Questa è la homepage del sito di Repubblica di sabato scorso, a circa 24 ore dall’attacco in Norvegia e vale la pena, per una volta, analizzarla. Partiamo dal titolo principale: “Oltre 90 morti, decine di ragazzi inseguiti e uccisi”. Nel momento in cui ho fatto lo screenshot la polizia norvegese aveva già comunicato da ore che i morti stimati erano 92 (stima rivista fortunatamente a 76 ieri pomeriggio, lunedì), non uno di più e non uno di meno. “92 morti” ha però un impatto diverso rispetto a “oltre 90 morti”, stima più approssimativa che allude alla possibilità che le persone morte possano essere molte di più (e quello di sparare il numero più alto, il più pessimistico, è diventata ormai un’abitudine).
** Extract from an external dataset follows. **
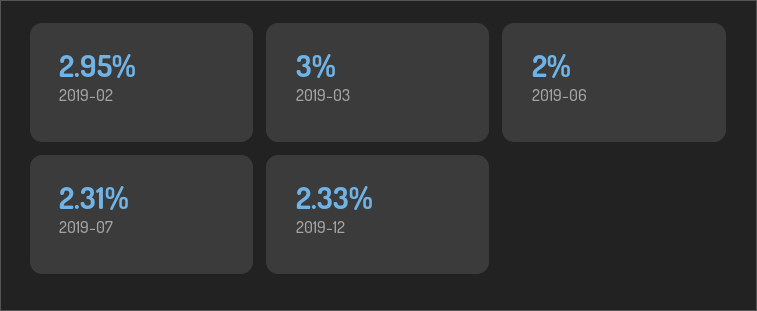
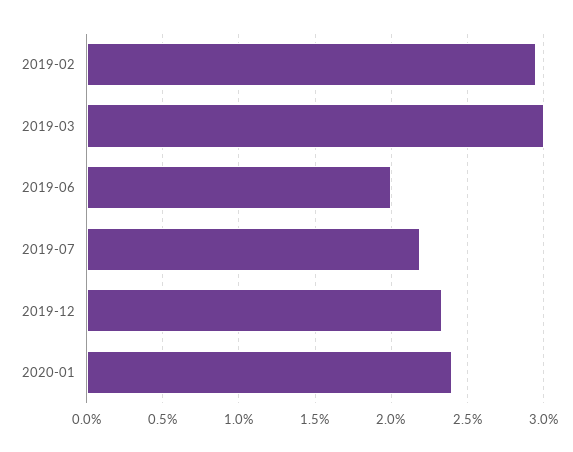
2019-07: 2.31 -> 2.2
2020-01: none -> 2.4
Il “decine di ragazzi inseguiti e uccisi” rafforza la prima parte del titolo con “oltre 90 morti” e ribadisce che, sì – anche se sei distratto, ci sono un sacco di persone che hanno perso la vita. Poi c’è il “Video” in rosso che attira ulteriormente l’attenzione e ti porta a vedere un filmato, che manco sai che cosa sia, anche se immagini che sia strettamente legato all’inseguimento di decine di ragazzi inseguiti e uccisi (non lo è).
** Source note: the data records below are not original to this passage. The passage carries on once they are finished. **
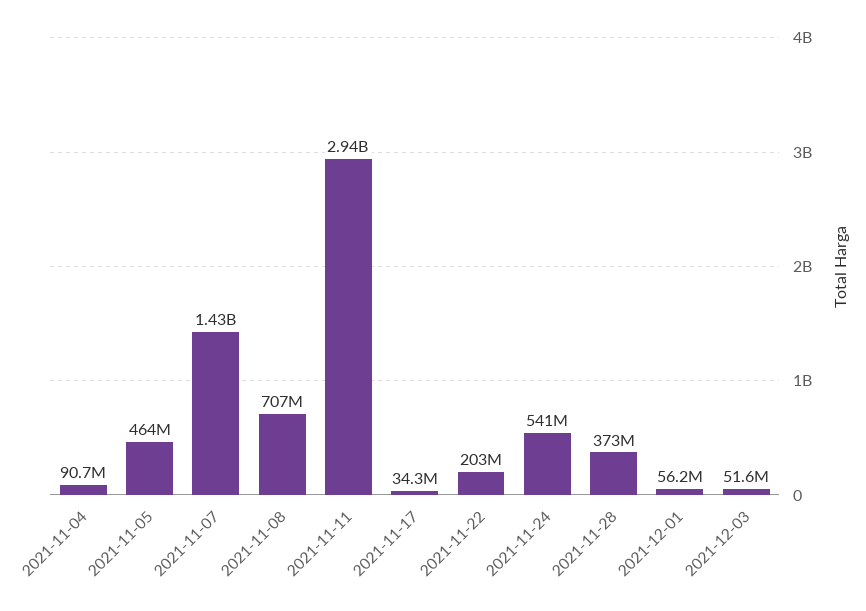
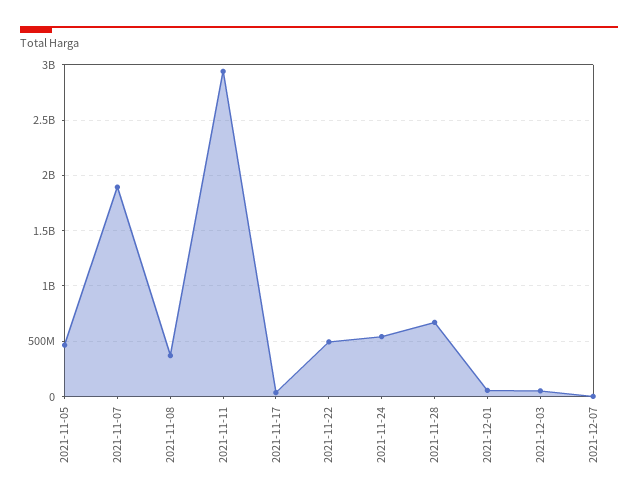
2021-11-04: 90700000 -> none
2021-11-07: 1430000000 -> 1900000000
2021-11-08: 707000000 -> 400000000
2021-11-22: 203000000 -> 500000000
2021-11-28: 373000000 -> 700000000
2021-12-07: none -> 0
Il norvegese non è “arrestato” come un comune mortale, ma “preso” come un animale. E ha comunque un “profilo su Fb”. Leggendo ancora scopriamo che il norvegese “è cristiano fondamentalista” e che il giornale prende le distanze da questa affermazione usando un virgolettato, come se ce lo stesse dicendo qualcun altro. Molti giornali italiani online usano questo sistema quando non vogliono esporsi troppo con un titolo: mettono un bel virgolettato per affermare qualcosa, ma facendo finta che l’abbia detto comunque qualcun altro per non avere troppe responsabilità.
La titolazione prosegue con un titolo in rosso in bella evidenza “Il killer in azione senza pietà”. A questo punto sappiamo che questa persona ha ucciso “oltre 90” ragazzi e anche il più arido e meno ricettivo lettore di questo mondo ha capito che si tratta di un folle omicida. Il “senza pietà” non aggiunge nulla, solo un po’ di urlato sensazionalismo del tutto superfluo.
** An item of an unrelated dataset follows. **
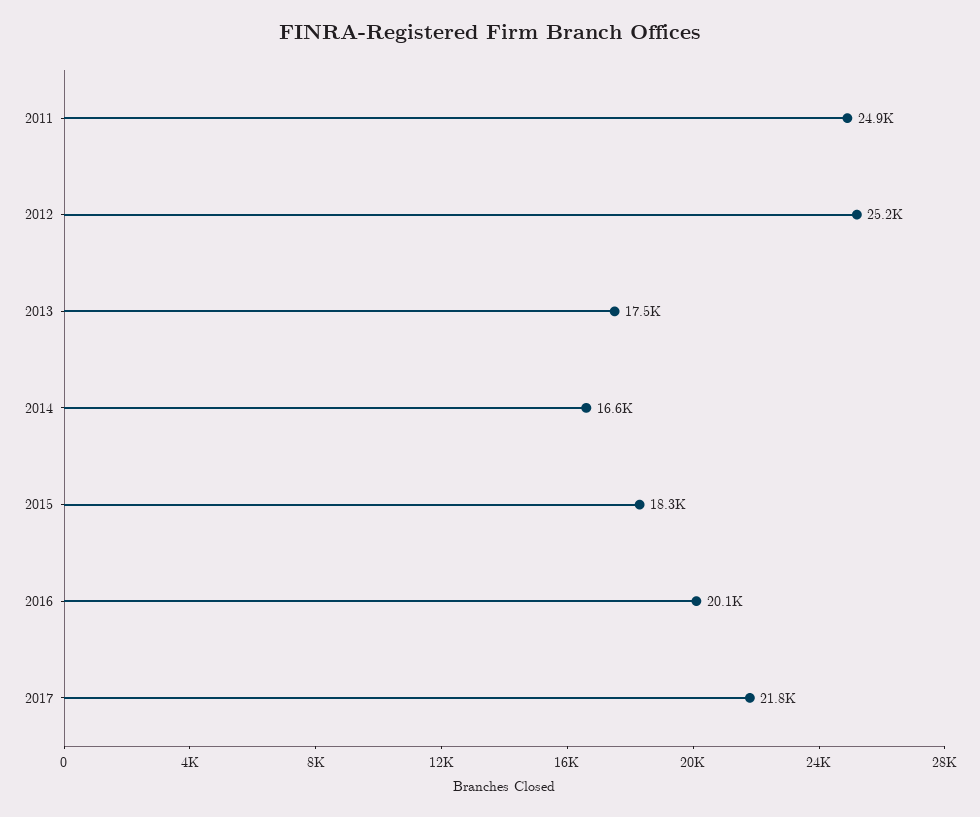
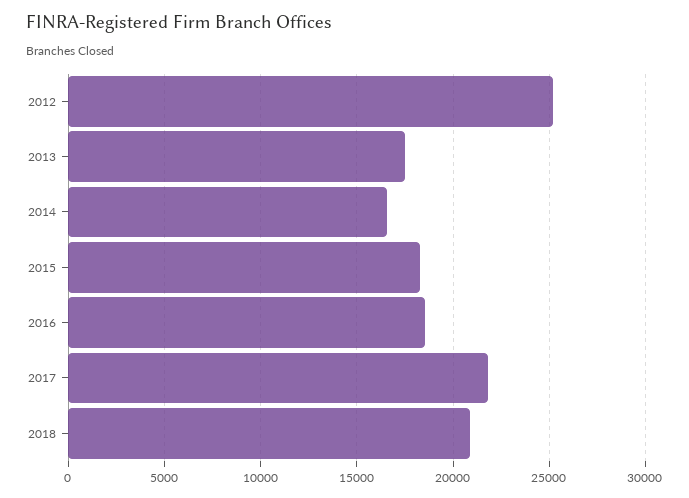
2011: 24900 -> none
2016: 20100 -> 18500
2018: none -> 21000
Infine ci sono i titoli sibillini che rimandano a contenuti spesso diversi da quelli annunciati in prima pagina: “i sopravvissuti” rimanda a una galleria fotografica dei feriti a Oslo, non dei sopravvissuti di Utøya; “in mare” a una galleria fotografia di gommoni sull’acqua dei soccorsi, ah e Utøya tecnicamente si trova in un lago, il Tyrifjorden; “i siti” è una raccolta di screenshot degli altri siti di informazione nel mondo e che usano in buona parte una titolazione fredda eppure efficace per raccontare cosa è successo in Norvegia; “la fuga” rimanda a un video che mostra l’isola; “l’isola” a una galleria fotografica titolata sobriamente “Utøya, l’isola della morte”.
Nelle stesse ore i siti web delle principali testate editoriali online titolavano così:
– CNN: “80 morti negli attacchi in Norvegia”
– Le Monde: “90 morti nei due attacchi in Norvegia”
– Wall Street Journal: “Un’esplosione e una sparatoria uccidono 87 persone in Norvegia”
– Guardian: “Attacchi in Norvegia, la stima dei morti sale a 80”
– Spiegel: “80 morti nel doppio attentato in Norvegia”.
Poi volendo ci sono anche i titoli con “il giallo del ragazzo col coltello” (c’è sempre qualcosa che “è il giallo”), il titolo sulla folla inferocita contro l’attentatore che rimanda a una galleria fotografica di strade deserte con l’auto che scorta l’accusato e qualche persona con le mani in tasca che osserva, e ancora il titolo degli “eroi” del campeggio di Utvika che rimanda a una galleria fotografica con cinque scatti della stessa persona. Ma, ok, basta così.